Reproduce each line of the entries that carries "Metrics".

- DATA RECORDS
──────
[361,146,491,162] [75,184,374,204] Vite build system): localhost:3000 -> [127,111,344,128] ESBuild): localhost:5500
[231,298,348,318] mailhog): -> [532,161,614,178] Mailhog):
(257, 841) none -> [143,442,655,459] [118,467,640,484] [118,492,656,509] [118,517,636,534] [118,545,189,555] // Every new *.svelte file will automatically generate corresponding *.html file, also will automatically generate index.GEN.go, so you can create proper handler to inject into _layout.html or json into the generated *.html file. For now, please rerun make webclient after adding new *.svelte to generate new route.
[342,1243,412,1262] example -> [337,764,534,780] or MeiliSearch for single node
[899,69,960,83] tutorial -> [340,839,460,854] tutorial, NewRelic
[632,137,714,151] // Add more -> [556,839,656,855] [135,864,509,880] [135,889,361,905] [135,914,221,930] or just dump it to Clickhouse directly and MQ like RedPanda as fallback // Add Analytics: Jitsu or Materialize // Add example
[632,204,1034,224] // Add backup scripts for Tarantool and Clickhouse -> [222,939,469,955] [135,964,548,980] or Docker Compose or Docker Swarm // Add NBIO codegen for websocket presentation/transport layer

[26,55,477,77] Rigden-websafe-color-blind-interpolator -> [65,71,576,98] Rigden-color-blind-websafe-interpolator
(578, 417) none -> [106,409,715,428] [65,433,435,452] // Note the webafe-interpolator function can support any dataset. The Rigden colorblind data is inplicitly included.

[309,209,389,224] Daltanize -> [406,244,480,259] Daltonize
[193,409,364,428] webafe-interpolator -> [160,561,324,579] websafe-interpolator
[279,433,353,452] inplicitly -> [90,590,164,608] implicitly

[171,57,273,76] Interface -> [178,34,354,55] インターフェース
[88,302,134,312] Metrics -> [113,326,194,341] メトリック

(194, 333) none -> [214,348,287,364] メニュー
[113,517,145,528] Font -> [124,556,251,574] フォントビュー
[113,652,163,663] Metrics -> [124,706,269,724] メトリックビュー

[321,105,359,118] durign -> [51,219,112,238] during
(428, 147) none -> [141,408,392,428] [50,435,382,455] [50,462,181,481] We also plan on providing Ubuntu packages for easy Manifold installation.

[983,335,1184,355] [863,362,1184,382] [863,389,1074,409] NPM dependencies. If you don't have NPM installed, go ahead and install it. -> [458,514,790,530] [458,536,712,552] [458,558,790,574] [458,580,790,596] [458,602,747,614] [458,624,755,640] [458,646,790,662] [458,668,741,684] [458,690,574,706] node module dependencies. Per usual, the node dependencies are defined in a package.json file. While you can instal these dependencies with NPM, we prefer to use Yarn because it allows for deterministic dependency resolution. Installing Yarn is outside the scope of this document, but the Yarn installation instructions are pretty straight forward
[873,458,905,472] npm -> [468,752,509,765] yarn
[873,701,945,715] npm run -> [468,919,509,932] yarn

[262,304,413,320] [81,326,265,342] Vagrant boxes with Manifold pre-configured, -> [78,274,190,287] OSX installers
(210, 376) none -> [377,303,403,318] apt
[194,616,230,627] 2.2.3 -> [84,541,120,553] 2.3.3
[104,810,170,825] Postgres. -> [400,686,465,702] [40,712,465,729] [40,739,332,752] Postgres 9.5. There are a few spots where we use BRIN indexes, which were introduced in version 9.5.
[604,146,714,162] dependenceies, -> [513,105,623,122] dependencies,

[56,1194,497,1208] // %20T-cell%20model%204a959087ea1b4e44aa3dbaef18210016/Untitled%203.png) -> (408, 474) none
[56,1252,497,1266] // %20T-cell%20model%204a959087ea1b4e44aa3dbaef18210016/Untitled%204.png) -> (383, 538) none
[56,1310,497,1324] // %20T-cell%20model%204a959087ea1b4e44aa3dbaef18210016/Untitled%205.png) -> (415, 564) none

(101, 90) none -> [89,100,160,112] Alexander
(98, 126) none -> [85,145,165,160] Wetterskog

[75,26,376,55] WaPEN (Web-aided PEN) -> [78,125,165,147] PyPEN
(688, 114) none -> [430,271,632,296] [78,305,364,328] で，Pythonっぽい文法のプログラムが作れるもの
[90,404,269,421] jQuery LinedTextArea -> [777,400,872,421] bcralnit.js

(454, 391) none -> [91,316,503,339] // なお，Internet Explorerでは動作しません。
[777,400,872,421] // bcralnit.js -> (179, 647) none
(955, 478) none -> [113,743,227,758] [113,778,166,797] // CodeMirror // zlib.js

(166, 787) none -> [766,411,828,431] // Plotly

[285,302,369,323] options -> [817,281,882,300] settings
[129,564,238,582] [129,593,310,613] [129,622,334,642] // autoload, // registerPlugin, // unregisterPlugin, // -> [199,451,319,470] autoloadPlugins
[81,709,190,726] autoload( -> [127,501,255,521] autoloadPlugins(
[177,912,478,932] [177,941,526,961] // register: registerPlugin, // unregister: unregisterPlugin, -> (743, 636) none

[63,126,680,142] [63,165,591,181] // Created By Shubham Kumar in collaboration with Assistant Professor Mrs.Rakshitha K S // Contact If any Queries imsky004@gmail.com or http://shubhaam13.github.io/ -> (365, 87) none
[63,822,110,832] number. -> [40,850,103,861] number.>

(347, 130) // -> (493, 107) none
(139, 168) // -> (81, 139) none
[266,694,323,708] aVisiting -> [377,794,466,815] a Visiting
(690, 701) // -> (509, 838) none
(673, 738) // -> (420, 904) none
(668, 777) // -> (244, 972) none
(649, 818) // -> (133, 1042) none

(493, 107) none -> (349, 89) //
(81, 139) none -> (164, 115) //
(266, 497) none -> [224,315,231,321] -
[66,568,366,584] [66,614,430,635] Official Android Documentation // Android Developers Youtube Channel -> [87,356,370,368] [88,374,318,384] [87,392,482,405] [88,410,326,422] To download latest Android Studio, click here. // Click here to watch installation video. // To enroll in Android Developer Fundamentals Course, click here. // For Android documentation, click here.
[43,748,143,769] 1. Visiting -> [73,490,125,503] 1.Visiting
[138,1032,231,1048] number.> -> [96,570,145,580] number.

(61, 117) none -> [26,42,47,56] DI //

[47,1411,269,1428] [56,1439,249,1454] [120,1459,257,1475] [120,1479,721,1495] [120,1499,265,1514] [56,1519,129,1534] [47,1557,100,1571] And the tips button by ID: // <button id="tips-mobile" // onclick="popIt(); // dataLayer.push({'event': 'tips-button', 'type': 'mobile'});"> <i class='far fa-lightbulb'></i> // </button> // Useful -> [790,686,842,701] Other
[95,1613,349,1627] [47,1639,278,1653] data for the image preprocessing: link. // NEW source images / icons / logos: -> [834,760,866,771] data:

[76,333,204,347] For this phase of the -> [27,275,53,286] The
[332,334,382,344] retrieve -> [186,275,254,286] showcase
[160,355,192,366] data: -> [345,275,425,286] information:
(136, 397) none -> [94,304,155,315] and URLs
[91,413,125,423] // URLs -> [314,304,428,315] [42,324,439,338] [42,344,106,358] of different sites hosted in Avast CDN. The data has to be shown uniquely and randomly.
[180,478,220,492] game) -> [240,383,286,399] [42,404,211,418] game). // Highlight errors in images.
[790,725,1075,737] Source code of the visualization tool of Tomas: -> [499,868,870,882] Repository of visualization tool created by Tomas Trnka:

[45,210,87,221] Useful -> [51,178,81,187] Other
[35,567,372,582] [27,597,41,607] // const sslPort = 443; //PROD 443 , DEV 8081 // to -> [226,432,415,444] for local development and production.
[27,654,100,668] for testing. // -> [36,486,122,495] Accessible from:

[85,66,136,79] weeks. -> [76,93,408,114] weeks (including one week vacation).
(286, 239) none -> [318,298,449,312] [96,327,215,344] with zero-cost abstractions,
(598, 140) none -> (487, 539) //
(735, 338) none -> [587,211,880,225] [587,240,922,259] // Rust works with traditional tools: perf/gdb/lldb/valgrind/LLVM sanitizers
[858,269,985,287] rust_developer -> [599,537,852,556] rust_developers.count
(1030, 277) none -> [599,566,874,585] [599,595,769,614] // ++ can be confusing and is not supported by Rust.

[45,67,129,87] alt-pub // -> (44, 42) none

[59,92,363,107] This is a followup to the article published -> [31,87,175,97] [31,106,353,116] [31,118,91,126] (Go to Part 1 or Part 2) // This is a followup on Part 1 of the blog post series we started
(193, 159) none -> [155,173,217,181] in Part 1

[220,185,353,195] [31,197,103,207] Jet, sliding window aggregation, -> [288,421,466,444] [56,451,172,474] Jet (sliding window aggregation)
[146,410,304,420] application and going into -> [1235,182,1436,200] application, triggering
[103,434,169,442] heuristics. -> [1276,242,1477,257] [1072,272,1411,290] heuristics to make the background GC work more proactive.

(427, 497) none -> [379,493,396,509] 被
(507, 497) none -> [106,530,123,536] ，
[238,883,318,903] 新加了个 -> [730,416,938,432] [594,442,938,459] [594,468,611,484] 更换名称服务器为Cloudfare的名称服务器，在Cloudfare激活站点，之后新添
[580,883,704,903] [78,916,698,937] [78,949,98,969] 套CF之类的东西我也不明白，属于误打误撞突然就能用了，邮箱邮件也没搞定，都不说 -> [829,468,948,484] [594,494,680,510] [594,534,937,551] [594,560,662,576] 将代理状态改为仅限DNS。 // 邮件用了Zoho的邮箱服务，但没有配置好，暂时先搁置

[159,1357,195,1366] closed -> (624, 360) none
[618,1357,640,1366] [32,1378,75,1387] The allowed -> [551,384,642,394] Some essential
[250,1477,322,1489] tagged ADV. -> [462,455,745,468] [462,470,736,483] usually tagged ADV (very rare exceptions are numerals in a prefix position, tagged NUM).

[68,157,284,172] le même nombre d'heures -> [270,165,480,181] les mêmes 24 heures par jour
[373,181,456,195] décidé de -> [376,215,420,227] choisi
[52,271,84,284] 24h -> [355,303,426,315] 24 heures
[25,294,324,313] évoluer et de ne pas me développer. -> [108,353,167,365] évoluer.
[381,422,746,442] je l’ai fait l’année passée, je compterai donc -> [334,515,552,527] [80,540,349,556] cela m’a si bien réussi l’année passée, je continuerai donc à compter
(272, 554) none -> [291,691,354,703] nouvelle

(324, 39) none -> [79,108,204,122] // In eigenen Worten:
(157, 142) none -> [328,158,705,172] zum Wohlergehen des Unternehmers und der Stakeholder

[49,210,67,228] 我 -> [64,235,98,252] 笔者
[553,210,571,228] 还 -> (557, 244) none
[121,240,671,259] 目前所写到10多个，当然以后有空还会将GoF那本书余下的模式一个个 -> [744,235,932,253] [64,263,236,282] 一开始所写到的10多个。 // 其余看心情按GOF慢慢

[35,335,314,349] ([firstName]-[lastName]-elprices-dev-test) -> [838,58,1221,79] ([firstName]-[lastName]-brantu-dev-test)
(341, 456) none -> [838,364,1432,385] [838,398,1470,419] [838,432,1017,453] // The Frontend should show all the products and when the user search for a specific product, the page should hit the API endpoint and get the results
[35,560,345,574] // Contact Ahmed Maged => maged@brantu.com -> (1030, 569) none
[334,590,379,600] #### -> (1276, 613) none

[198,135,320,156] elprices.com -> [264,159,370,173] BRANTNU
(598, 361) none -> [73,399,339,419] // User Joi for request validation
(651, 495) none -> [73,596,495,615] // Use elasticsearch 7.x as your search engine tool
──────
- ANSWER SECTION
[88,302,134,312] Metrics -> [113,326,194,341] メトリック
[113,652,163,663] Metrics -> [124,706,269,724] メトリックビュー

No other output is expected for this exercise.